749 personnes sont aujourd’hui condamnées à cet "interminable limbe en attente de la mort", comme l’écrit Alfredo Cospito. Une institution étatique qui torture et détient des personnes en les confiant à des forces spéciales formées pour gérer les urgences. Tel est le cas du GOM (Gruppo Operativo Mobile), le détachement de police qui a pour mission de s’occuper des détenus du 41 bis [6]. Pourtant, comme le rappelle Flavio Rossi Albertini, l’avocat de Cospito, le 41 bis s’est avéré totalement inefficace dans la lutte contre les mafias : interdire par l’isolement les relations avec le monde extérieur n’a en rien modifié ni la structure ni l’organisation des organisations mafieuses criminelles. Il est donc resté, d’après les faits, une mesure stratégiquement inefficace, qui ne conserve son pouvoir que dans un mécanisme de dissuasion préventive. Au final, le droit d’ « urgence » s’est légitimé de facto en tant que droit d’exception juridique.

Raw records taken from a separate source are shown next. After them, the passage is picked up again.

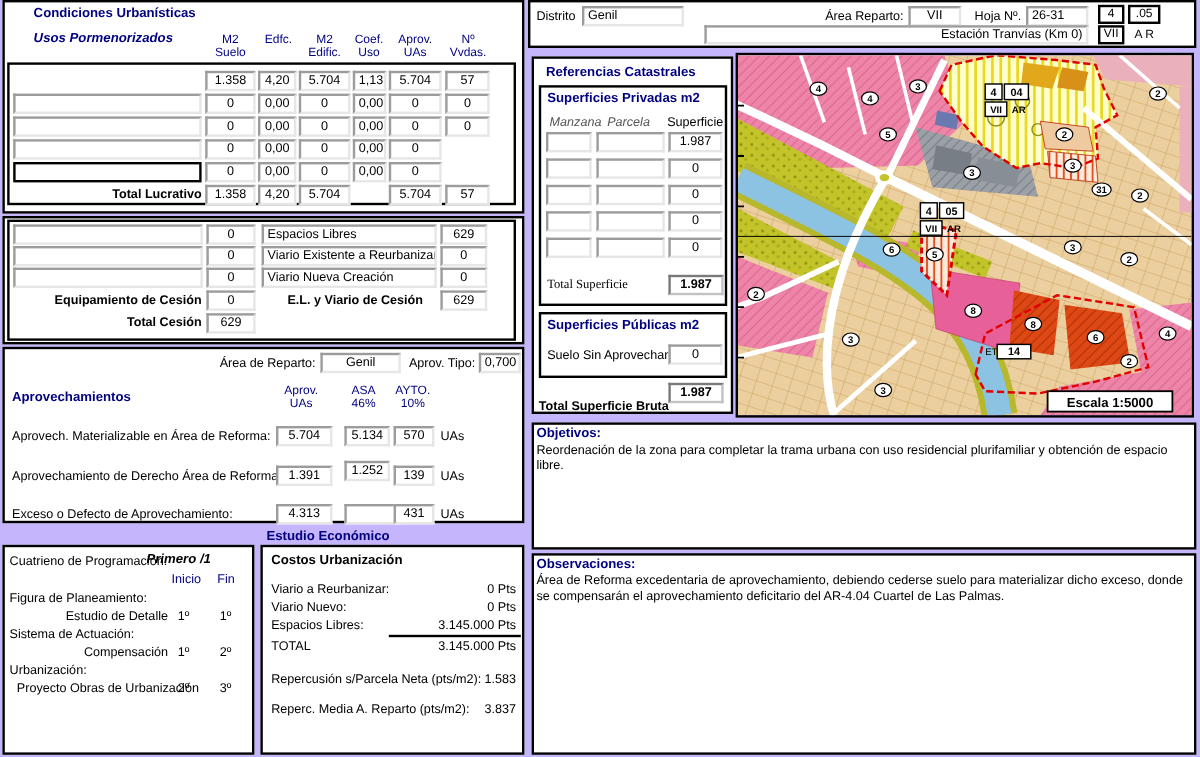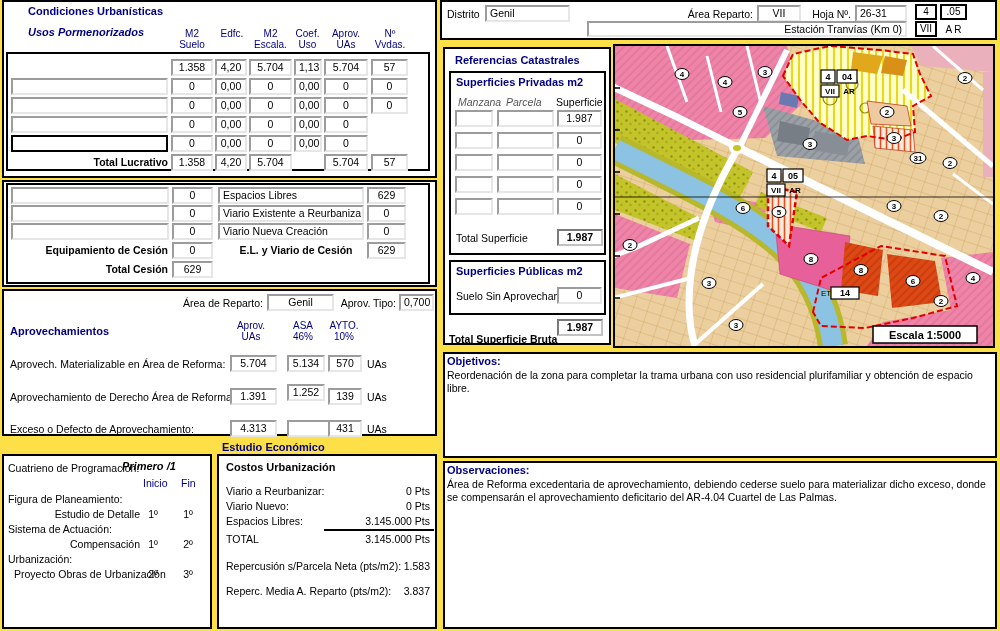--- a/index.html
+++ b/index.html
@@ -3,7 +3,7 @@
 <meta charset="utf-8">
 <style>
   html,body{margin:0;padding:0;background:#fff;}
-  #page{position:relative;width:1000px;height:631px;background:#fde047;
+  #page{position:relative;width:1000px;height:631px;background:#c4b5fd;
         font-family:"Liberation Sans",sans-serif;overflow:hidden;}
   .sec{position:absolute;border:2px solid #000;box-sizing:border-box;background:#fff;}
   .inner{position:absolute;border:2px solid #000;box-sizing:border-box;}

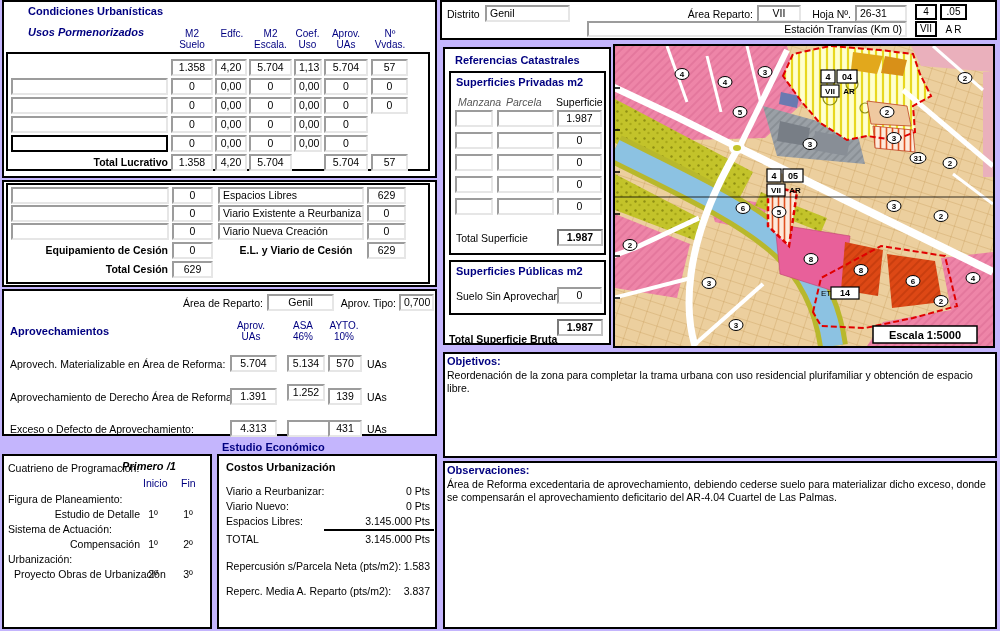--- a/index.html
+++ b/index.html
@@ -47,7 +47,7 @@
     </div>
   <div class="colhead" style="left:249px;top:28px;width:43px;">
       <span>M2</span>
-      <span>Escala.</span>
+      <span>Edific.</span>
     </div>
   <div class="colhead" style="left:293px;top:28px;width:29px;">
       <span>Coef.</span>

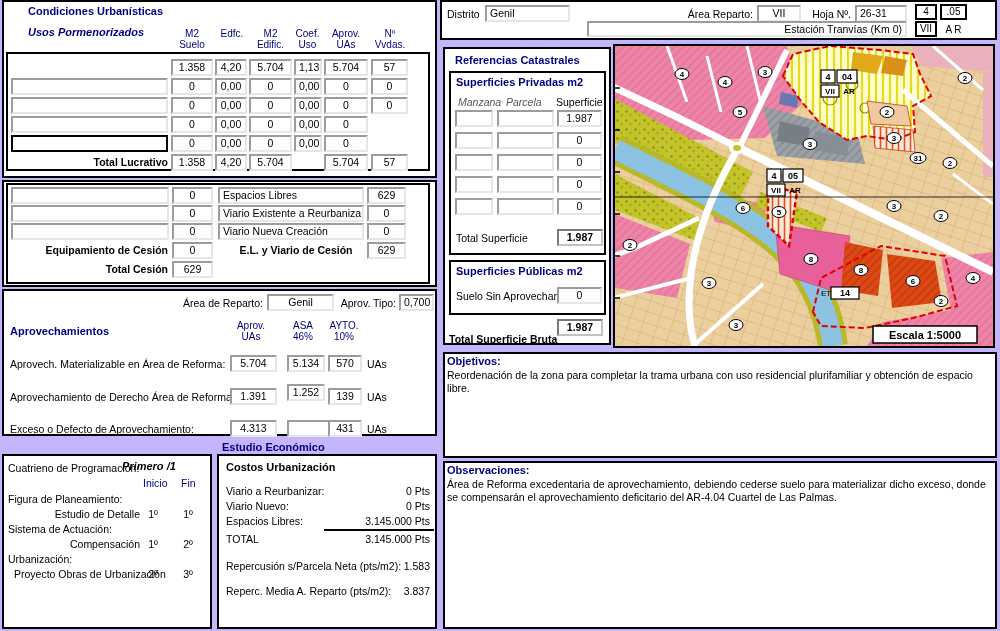--- a/index.html
+++ b/index.html
@@ -248,7 +248,7 @@
   <div class="fld" style="left:497px;top:198px;width:57px;"></div>
   <div class="fld num" style="left:557px;top:198px;width:45px;">0</div>
 
-  <div class="lbl" style="left:456px;top:232px;">Total Superficie</div>
+  <div class="lbl" style="left:456px;top:232px;font-family:Liberation Serif, serif;">Total Superficie</div>
   <div class="fld num tot" style="left:557px;top:229px;width:46px;">1.987</div>
 
   <div class="inner" style="left:449px;top:260px;width:157px;height:55px;"></div>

Telle est la manière dont l’État italien a tenté de faire table rase du passé inconfortable des insurrections du XXe siècle : "urgence mafia", "urgence terrorisme", un essaim complexe de facteurs distincts et distants, refoulés et cachés dans les cellules d’isolement des prisons. Par ailleurs, comme le rappelle Prette [7], le mécanisme de "récompense" qui sous-tend la "pédagogie carcérale" est porté à son paroxysme dans le 41 bis : soit les prisonniers coopèrent, soit ils sont condamnés à l’agonie d’une mort lente et solitaire. Et Prette en conclut que cela "mine tout droit de se défendre".
Je crois que l’utilisation et la vulgarisation de ces mots - tels que mafioso, terroriste, criminel - ont quelque peu engourdi les consciences des personnes vivant dans nos pays démocratiques et je ne suis donc pas très optimiste. Pour une institution [la prison] qui, au cours de l’année dernière, a compté 203 décès et 84 suicides, et qui, entre 2009 et 2020, a déjà laissé mourir au moins quatre détenus de grèves de la faim, sans même compter les nombreux décès en 41 bis, ces considérations n’ont aucun sens. J’espère qu’elles en ont pour ceux/celles qui n’ont pas renoncé à remettre en question le monde dans lequel ils/elles vivent (transcrit d’un entretien réalisé avec Maria Rita Prette [8]).
Le contrecoup de cette histoire se déploie sous forme de problème. Qui peut lutter contre la prison en Italie, dans une société qui s’est enfoncée au fil du temps dans un profond désarroi idéologique, politique, culturel et existentiel ? Il s’agit de se photographier de l’extérieur et de constater que - en Italie plus qu’ailleurs - nous sommes en train de faire face à une profonde crise. Quels rapports de force serons-nous capables de négocier, comment, pour quoi et avec qui, restent les questions fondamentales que nous tenons entre nos mains.
Une audition en cassation pour Alfredo Cospito est attendue le 24 février. Aujourd’hui, 19 février 2023, il est à son 123e jour de grève de la faim.